Una delle più interessanti di queste ultime settimane, è l’uscita in uno splendido volume cartonato con la nuova fatica di Jérémie Moreau, Penss e le pieghe del mondo. Se per caso vi voleste aspettare da questo racconto una avventura paleolitica ricca di azione e crudezza, probabilmente non andreste troppo lontano, ma perdereste l’aspetto più toccante di questa storia.
La profondità filosofica, naturalista, esistenzialista, che quasi rende Penss un moderno Leopardi a contatto con il suo pessimismo, è la componente portante di questa storia, riccamente metaforica e alla perenne ricerca di un velo che sollevato, possa spiegare i misteri del mondo.
In una tribù sulle montagne, in attesa del prossimo inverno, Penss è un essere diverso dalla sua gente. Non ama cacciare, non ne è capace e nemmeno interessato. Rispetto agli altri, resta in disparte, valuta, studia la Natura in una concezione semi panteistica. Si rende conto perfettamente che l’universo è molto più complesso di come provano a spiegarlo i suoi simili, ma non è ancora dotato della chiave di lettura giusta.
Parlare di realismo in una condizione di questo tipo, ovviamente, non ha senso. Non sappiamo cosa pensassero i Primi e che interpretazione dessero alla natura, distante da quella completamente oggettiva. Penss parla come un filosofo, più avanti di un Eraclito se vogliamo, e quindi più spinto oltre gli albori della civiltà ellenica.

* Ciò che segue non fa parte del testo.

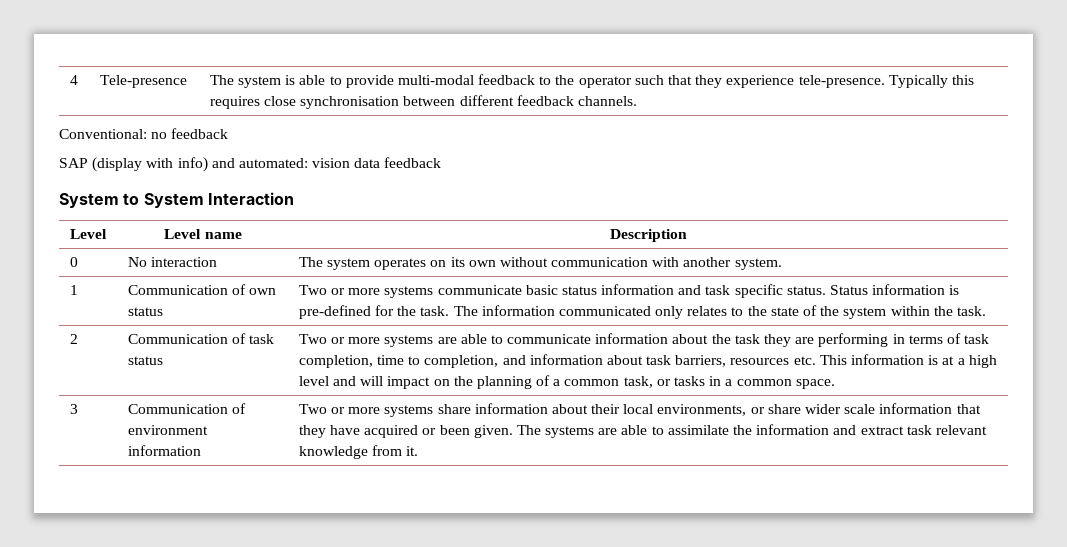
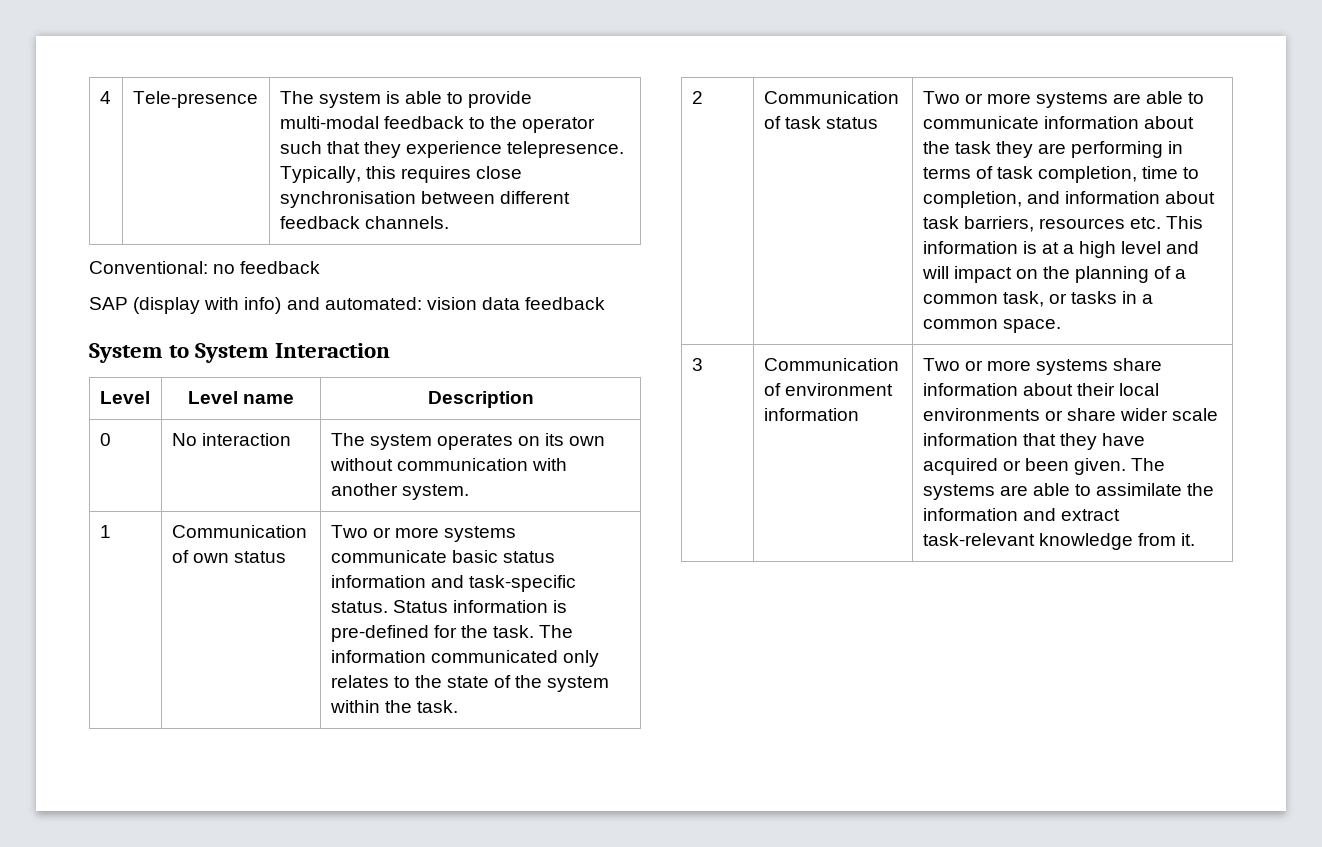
- 4 | Tele-presence | The system is able to provide multi-modal feedback to the operator such that they experience tele-presence. Typically this requires close synchronisation between different feedback channels.
+ 4 | Tele-presence | The system is able to provide multi-modal feedback to the operator such that they experience telepresence. Typically, this requires close synchronisation between different feedback channels.
- 1 | Communication of own status | Two or more systems communicate basic status information and task specific status. Status information is pre-defined for the task. The information communicated only relates to the state of the system within the task.
+ 1 | Communication of own status | Two or more systems communicate basic status information and task-specific status. Status information is pre-defined for the task. The information communicated only relates to the state of the system within the task.
- Two or more systems share information about their local environments, or share wider scale information that they have acquired or been given.
+ Two or more systems share information about their local environments or share wider scale information that they have acquired or been given.
- The systems are able to assimilate the information and extract task relevant knowledge from it.
+ The systems are able to assimilate the information and extract task-relevant knowledge from it.

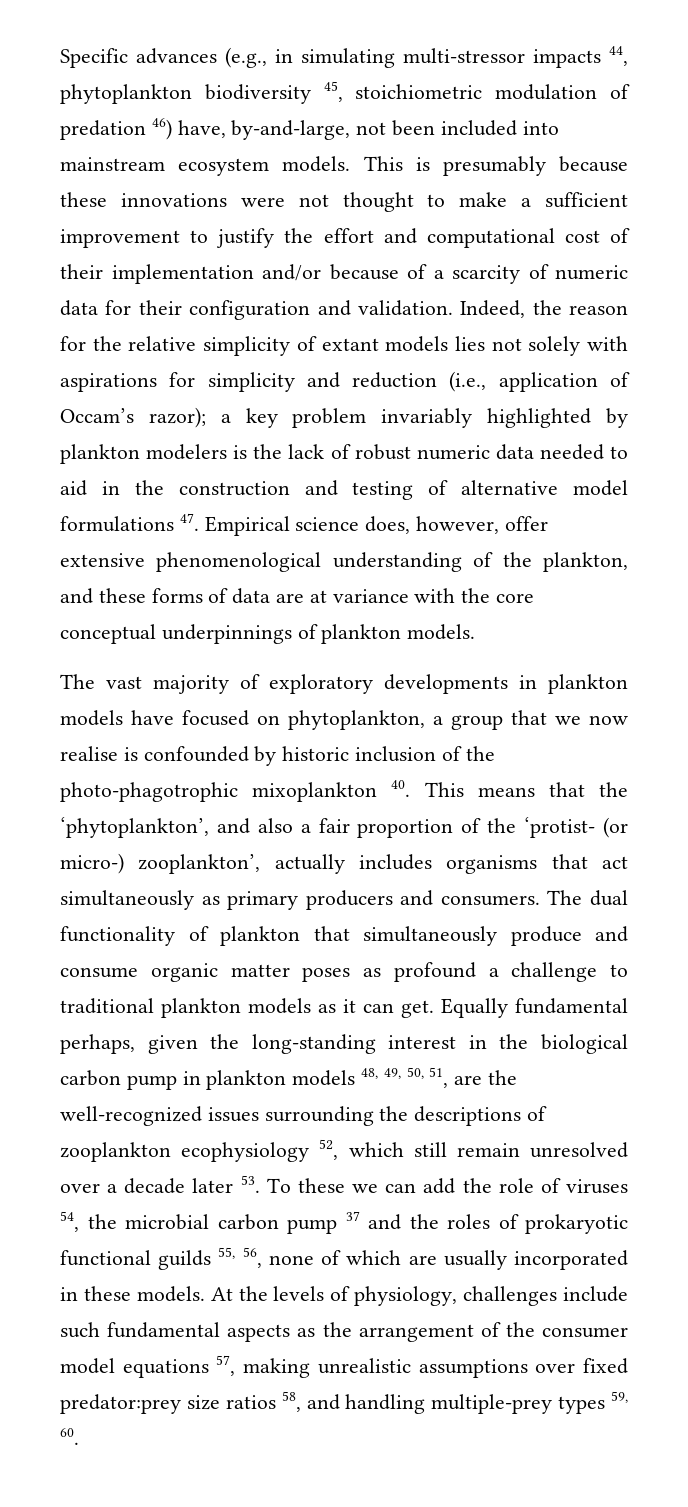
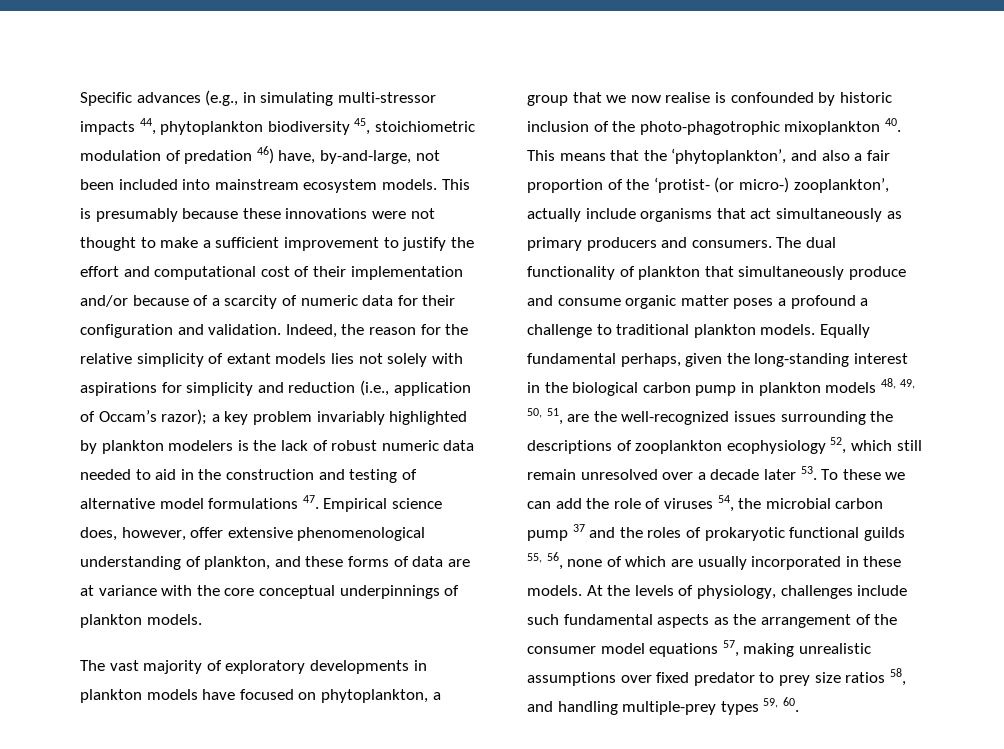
- a key problem invariably highlighted by plankton modelers is the lack of robust numeric data needed to aid in the construction and testing of alternative model formulations 47. Empirical science does, however, offer extensive phenomenological understanding of the plankton, and these forms of data are at variance with the core conceptual underpinnings of plankton models.
+ a key problem invariably highlighted by plankton modelers is the lack of robust numeric data needed to aid in the construction and testing of alternative model formulations 47. Empirical science does, however, offer extensive phenomenological understanding of plankton, and these forms of data are at variance with the core conceptual underpinnings of plankton models.
- The vast majority of exploratory developments in plankton models have focused on phytoplankton, a group that we now realise is confounded by historic inclusion of the photo-phagotrophic mixoplankton 40. This means that the ‘phytoplankton’, and also a fair proportion of the ‘protist- (or micro-) zooplankton’, actually includes organisms that act simultaneously as primary producers and consumers.
+ The vast majority of exploratory developments in plankton models have focused on phytoplankton, a group that we now realise is confounded by historic inclusion of the photo-phagotrophic mixoplankton 40. This means that the ‘phytoplankton’, and also a fair proportion of the ‘protist- (or micro-) zooplankton’, actually include organisms that act simultaneously as primary producers and consumers.
- The dual functionality of plankton that simultaneously produce and consume organic matter poses as profound a challenge to traditional plankton models as it can get.
+ The dual functionality of plankton that simultaneously produce and consume organic matter poses a profound a challenge to traditional plankton models.
- At the levels of physiology, challenges include such fundamental aspects as the arrangement of the consumer model equations 57, making unrealistic assumptions over fixed predator:prey size ratios 58, and handling multiple-prey types 59, 60.
+ At the levels of physiology, challenges include such fundamental aspects as the arrangement of the consumer model equations 57, making unrealistic assumptions over fixed predator to prey size ratios 58, and handling multiple-prey types 59, 60.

Penss si allontana da tutti e rimane indietro durante una migrazione, lui e la vecchia madre. Restano bloccati in una valle da soli, semplicemente perché preso da mille osservazioni non ha saputo seguire gli altri. Il freddo arriverà imperterrito e a Pens resterà il rimorso e la rabbia. Oltre alle più oscena delle decisioni.
Da quel momento inizierà la guerra contro la Natura stessa con lo scopo non più di comprenderla ma di carpirne, rubarne i segreti. Proprio nel modo in cui il pessimismo si fa cosmico ed i suoi primi timidi tentativi di coltivare la terra lo lasciano da solo contro un’impresa molto più complessa ed incapace di affrontarla da solo.
Un altro clan, decimato dal freddo arriverà e Penss ormai solo ne rimarrà ai margini. Loro troppo stremati per cacciare il Mammut lui troppo invaghito della sua missione per ricordarsi dell’umanità. Anzi, proprio mentre i loro destini si uniranno che lo scontro si farà ancora più brutale. Mentre l’uomo, come emanazione della Natura, si presenta come ultima nemesi, il pessimismo si fa universale e l’umana miseria diventa una storia di gruppo, il bisogno di riconoscere i propri limiti e blandirli facendo parte di un umano consesso.
La genialità di Moreau in questo è assolutamente devastante.
Il tratto e la colorazione restituiscono la brutalità di un mondo vergine ed inospitale, malgrado in potenziale possa tenere tutti i segreti necessari alla sussistenza. La resa grafica è meravigliosa, il passaggio delle stagioni viene segnato da colorazioni potenti e che si traducono in una gioia per gli occhi. Il design dei personaggi è ruvido, reso riflesso di un mondo ostico, ma senza limiti evidenti. La capacità di Moreau è proprio quella di sintetizzare in pochi tratti la brutalità della vita e la difficoltà di sopravvivenza.